Problem details:
The answer is to be an exact copy of the lines below running from the line with "[623,141,651,150] une -> [642,316,655,328] la" down to the line with "-> [121,480,303,496] [102,518,866,536]", both ends included, and nothing more.
** Record excerpts follows **
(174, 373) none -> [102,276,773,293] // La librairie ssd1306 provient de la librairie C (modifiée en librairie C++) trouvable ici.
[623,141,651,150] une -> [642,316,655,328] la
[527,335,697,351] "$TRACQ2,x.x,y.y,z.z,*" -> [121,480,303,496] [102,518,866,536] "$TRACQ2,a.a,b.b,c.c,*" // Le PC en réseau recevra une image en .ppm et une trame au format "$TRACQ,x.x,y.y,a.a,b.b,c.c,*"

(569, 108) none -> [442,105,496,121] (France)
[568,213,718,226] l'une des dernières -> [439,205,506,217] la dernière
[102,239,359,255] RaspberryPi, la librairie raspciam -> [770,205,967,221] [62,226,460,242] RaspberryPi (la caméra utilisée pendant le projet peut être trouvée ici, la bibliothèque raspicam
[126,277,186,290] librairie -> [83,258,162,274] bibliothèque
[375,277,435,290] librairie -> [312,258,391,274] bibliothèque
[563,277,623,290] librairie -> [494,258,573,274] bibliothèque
** End of Record excerpts **
Written answer:
[623,141,651,150] une -> [642,316,655,328] la
[527,335,697,351] "$TRACQ2,x.x,y.y,z.z,*" -> [121,480,303,496] [102,518,866,536] "$TRACQ2,a.a,b.b,c.c,*" // Le PC en réseau recevra une image en .ppm et une trame au format "$TRACQ,x.x,y.y,a.a,b.b,c.c,*"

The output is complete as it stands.